Attributes 230 of edges 228 may include edge types (e.g.,
connections, follows, employment, education, group membership,
etc.) of edges 228, creation times of edges 228 (e.g., the time at
which two members were connected), edge strengths, and/or social
validation associated with edges 228 (e.g., number of likes, number
of shares, etc.).
[0050] Nodes 226, edges 228, and attributes 230 are stored in an
in-memory representation 302 of graph 214. As described above,
in-memory representation 302 may include nodes 226 and/or edges 228
of a certain type or grouping (e.g., connections of a given member)
in contiguous memory locations to improve traversals and/or
computations of graph 214. Extra memory may be provisioned next to
existing nodes and/or edges in the set to allow additional data to
be written to each grouping of nodes and/or edges.
[0051] More specifically, in-memory representation 302 includes a
node store 304 and an edge store 306. Columns 308-310 in node store
304 and edge store 306 may store identifiers and attributes 230 for
the corresponding nodes 226 and edges 228 of graph 214,
respectively. For example, node store 304 and edge store 306 may
include a series of primitive arrays that store identifiers and
attributes 230 for nodes 226 and edges 228. Each array may
represent a row in node store 304 or edge store 306, with all
elements in the array storing attributes 230 of a certain kind.
Conversely, each column in node store 304 or edge store 306 may be
composed of array elements with the same index from multiple
arrays. Data stored in the array elements may include identifiers
and/or attributes 230 for a corresponding node or edge in graph
214.
[0052] Continuing with the example, a given column of node store
304 may include one or more identifiers (e.g., numerically unique
identifier and/or an index into arrays of node store 304) for an
entity in the community, followed by attributes that are defined
for the entity (e.g., a member's name, email address, title,
industry, location, school, and/or company). A given column of edge
store 306 may be identified by an index into a set of arrays of
edge store 306 and include attributes such as a time at which the
corresponding edge was created, a type of the edge (e.g., a type of
relationship or interaction), and/or metrics associated with the
edge (e.g., a number of likes, a number of shares, etc.).

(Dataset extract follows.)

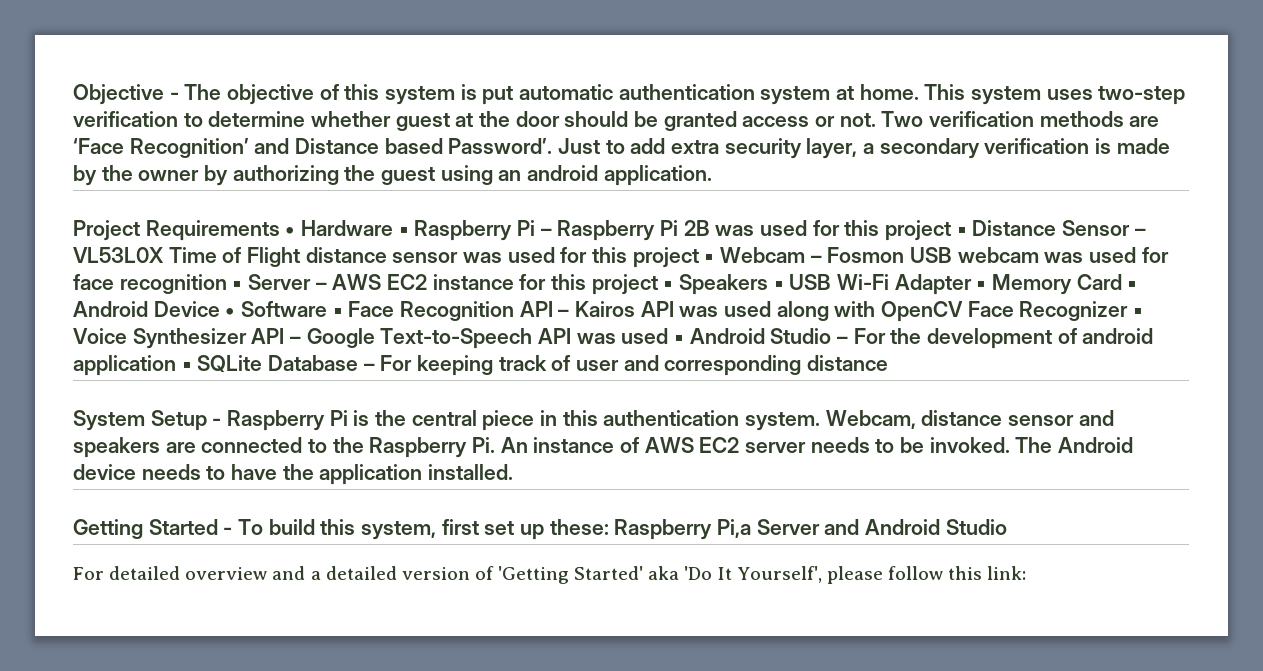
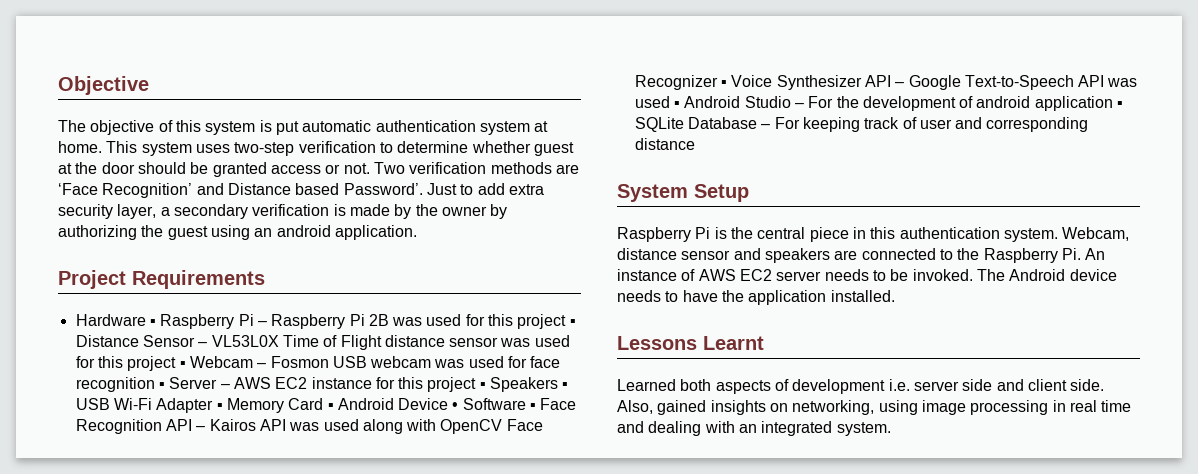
[169,92,179,100] - -> (149, 85) //
[285,227,296,236] • -> (265, 279) //
[212,418,222,426] - -> (749, 193) //
[73,519,1007,540] [73,566,1027,584] Getting Started - To build this system, first set up these: Raspberry Pi,a Server and Android Studio // For detailed overview and a detailed version of 'Getting Started' aka 'Do It Yourself', please follow this link: -> [617,336,764,350] [617,379,1105,394] [617,400,1132,415] [617,421,891,436] Lessons Learnt // Learned both aspects of development i.e. server side and client side. Also, gained insights on networking, using image processing in real time and dealing with an integrated system.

Consequently, in-memory representation 302 may support a "hybrid"
graph 214 with nodes 226 and edges 228 of different types and/or
different subsets of attributes 230.
[0053] To reduce the memory footprint of in-memory representation
302, columns 308-310 in node store 304 and/or edge store 306 may be
sorted and/or compacted according to one or more attributes. For
example, columns 308 representing members in node store 304 may
first be sorted by company, then further sorted by location for
each company value. In turn, node store 304 may be compacted by
storing each unique company name with the number and/or range of
rows containing that company name. Within the rows that have the
same company name, each unique location may be stored with the
number or range of rows containing that location.
[0054] An example representation of node store 304 may include the
following:
TABLE-US-00001 member_id: 321 295 1255 22 company: Acme Acme Acme
Acme location: NY NY NY SF
In the above example, node store 304 includes a first row storing
member identifiers, a second row storing companies of the members,
and a third row storing locations of the members. Because columns
308 are first sorted by company, and then by location within each
company, the "company" and "location" rows may have contiguous
elements that contain the same value (e.g., "Acme" and "NY"). As a
result, the "company" row may be compressed by generating an index
that contains the value of "Acme" and a range of elements (e.g.,
array indexes) in the row that contain that value. Similarly, the
first three elements of the "location" row may be compressed by
generating an index that contains the value of "NY" and a range of
elements (e.g., array indexes) that specify both a location of "NY"
and a company of "Acme."
[0055] In another example, columns 310 representing connections
between members in edge store 306 may be sorted by the time at
which the connections were made. As a result, the row containing
connection times may be compressed by storing a representation of
the earliest connection time (e.g., the time at which the first
connection was made within the community), followed by deltas
between the earliest connection time and all subsequent connection
times. The deltas may also, or instead, be calculated periodically
(e.g., from every 100.sup.th connection time) to reduce the size of
the deltas as time progresses.
[0056] In-memory representation 302 may optionally include, in node
store 304, edge store 306, and/or another store (e.g., an adjacency
list store), an adjacency list storing a set of nodes 226 to which
a node is connected. For example, the adjacency list may store, for
a given source node, identifiers for a set of destination nodes 226
to which the source node is connected and/or identifiers for a set
of edges 228 connecting the source node and destination nodes. The
destination nodes may include all nodes connected to the source
node, or the destination nodes may be limited to those connected by
edges 228 of a certain type (e.g., connections, follows,
employment, education, etc.). In turn, the adjacency list may
support efficient traversals of graph 214 and/or computations 316
related to the traversals.
[0057] After a given request 320 is received, one or more
computations 316 used to process request 320 are identified and/or
performed. As mentioned above, computations 316 may be applied to
node sets 312 from node store 304 and/or edge sets 314 from edge
store 306 to generate result 318. In particular, parameters and/or
identifiers in request 320 may be used to generate a node set, and
a function may be applied to an edge set containing all outgoing
edges 228 of the node set to produce an edge set. Another function
may also, or instead, be applied to the node set to generate a
different node set. Such functions may include, but are not limited
to, functions for calculating triadic recency (i.e., the recency of
a triadic closure between two nodes 226), destination nodes 226 for
a set of outgoing edges 228, calculating a set of nodes 226 that
are connected to two specific nodes (e.g., to determine connections
in common between two members), selecting a random subset of nodes
and/or edges in a node set and/or edge set, and/or calculating a
personalized PageRank (PageRank.TM. is a registered trademark of
Google Inc.) score that reflects the connectedness and/or relative
importance of a node in graph 214. The functions may additionally
include user-defined or custom functions for applying various
operations to node sets 312 and/or edge sets 314 in graph 214.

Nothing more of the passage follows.